Il problema forse non sta tanto nei giovani, quanto nell’ambiente sociale che li circonda.

La cultura civica
Passiamo ora al secondo strumento di rilevazione. Si tratta di una batteria di domande, ideata
per ottenere una misura vera e propria della cultura civica. Si tratta di 13 affermazioni, cui gli
intervistati dovevano dirsi favorevoli o contrari, su quattro posizioni.

I temi riguardavano:

-La disponibilità a cambiare opinione


-La disponibilità a sacrificare l’interesse particolare per il bene comune
-La priorità per la legge o per gli interessi particolari della propria famiglia dei propri amici
-La liceità o meno della menzogna in politica (dire o meno la verità)
-La legalità (si obbedisce comunque alla legge)
-La necessità dell’informazione di tipo politico sociale per decidere
-Violare o meno la legge, anche se lo fanno tutti
-Utilità o meno del dibattito in campo politico
-Liceità o meno dell’uso di raccomandazioni e scorciatoie
-Utilità o meno del voto
-Partecipazione dei cittadini o delega agli amministratori e ai politici
-Utilità o meno dei partiti
-La fedeltà alla Costituzione

Avremmo potuto scegliere molti altri indicatori. In ogni caso pensavamo che questi elementi
fossero sufficienti per distinguere, con una certa cura, coloro che fossero dotati di scarsa
cultura civica da coloro che fossero dotati di una buon livello di cultura civica.

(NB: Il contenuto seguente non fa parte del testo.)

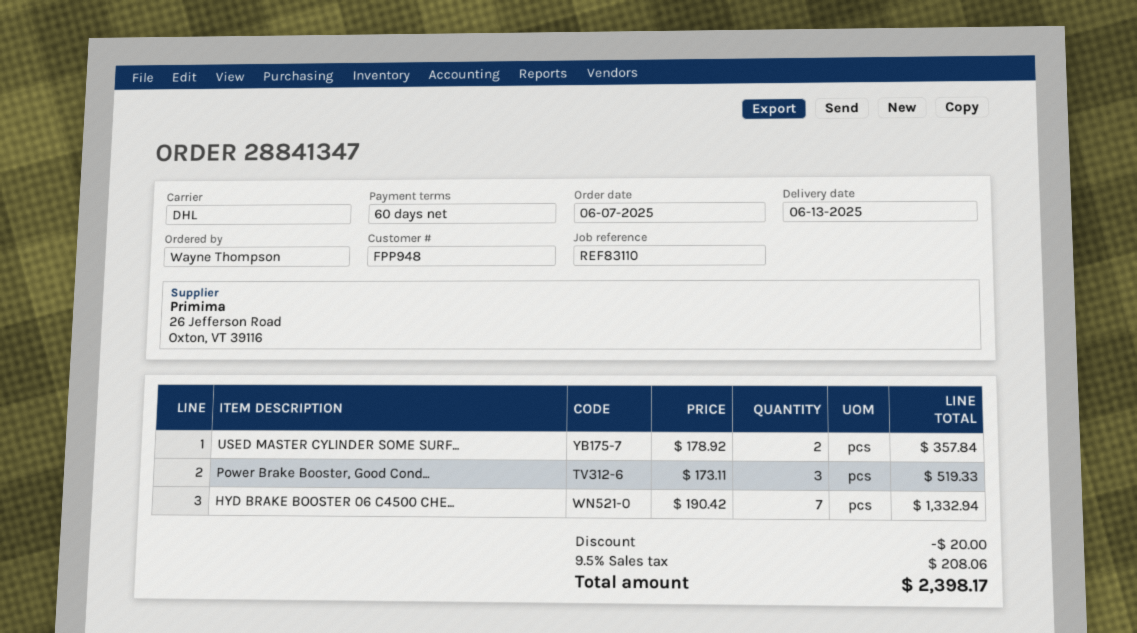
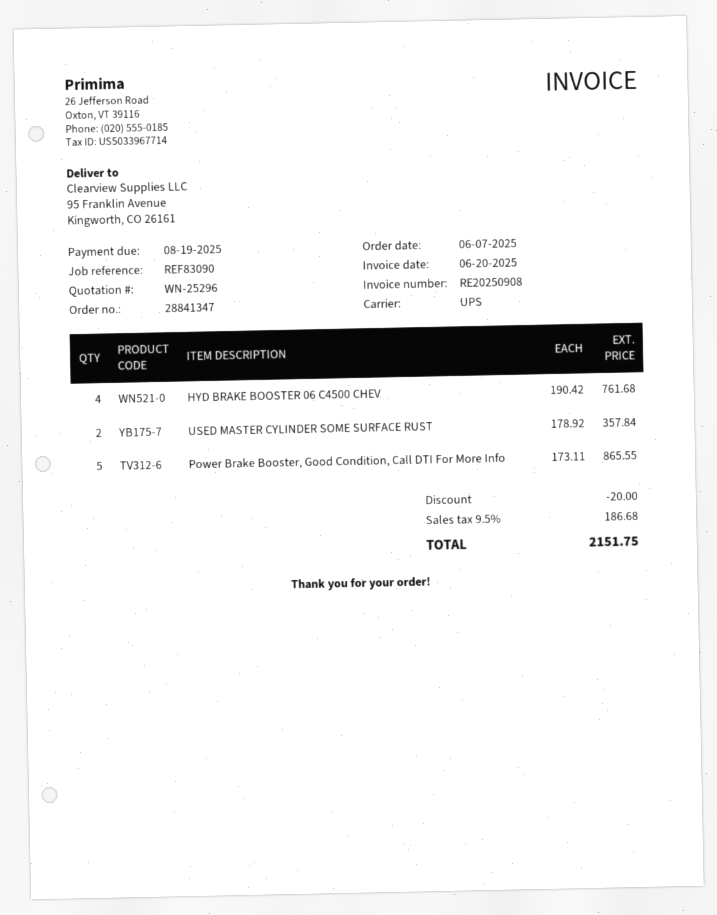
reference: REF83110 -> REF83090
shipping method: DHL -> UPS
Power Brake Booster, Good Cond...: 3 x 173.11 = 519.33 -> 5 x 173.11 = 865.55
HYD BRAKE BOOSTER 06 C4500 CHE...: 7 x 190.42 = 1332.94 -> 4 x 190.42 = 761.68
tax: 9.5% = 208.06 -> 9.5% = 186.68
total: 2398.17 -> 2151.75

Alcune risposte interessanti


Anche in questo caso, presenterò alcune delle risposte più interessanti.

Il 49% si è detto d’accordo (abbastanza o molto) con l’espressione “Le discussioni politiche
sono noiose, inutili e non portano mai a nessun risultato.”.
Il 51% degli intervistati si è detto d’accordo (abbastanza o molto) con l’espressione “La legge
può anche passare in secondo piano, se sono in gioco gli interessi della nostra famiglia o dei
nostri amici.”.

Il 59% si è detto d’accordo (abbastanza o molto) con l’espressione “Visto come vanno le cose,
in certi casi non si può fare a meno di servirsi di spinte e raccomandazioni.”.

I modelli di risposta
Di solito, quando si opera con le scale, le risposte alle molteplici domande che compongono la
scala vengono sintetizzate in una unica misura. In sede di analisi dei dati, con una certa
sorpresa, ci siamo tuttavia accorti che gli intervistati non avevano risposto in maniera univoca
alle 13 sollecitazioni. In altri termini, le domande proposte non permettevano di rilevare
un’unica dimensione; nel linguaggio psicometrico, non costituivano una scala. Avrebbe potuto
trattarsi di un errore nella costruzione dello strumento di rilevazione. Tuttavia, esaminando
le risposte con maggiore attenzione, ci siamo accorti che si potevano identificare ben tre sub
scale (relativamente indipendenti tra loro, molto chiare sul piano del significato). Non
un’unica dimensione di cultura civica dunque, bensì tre dimensioni slegate tra loro. Le
abbiamo interpretate come antipolitica, particolarismo e civismo democratico astratto.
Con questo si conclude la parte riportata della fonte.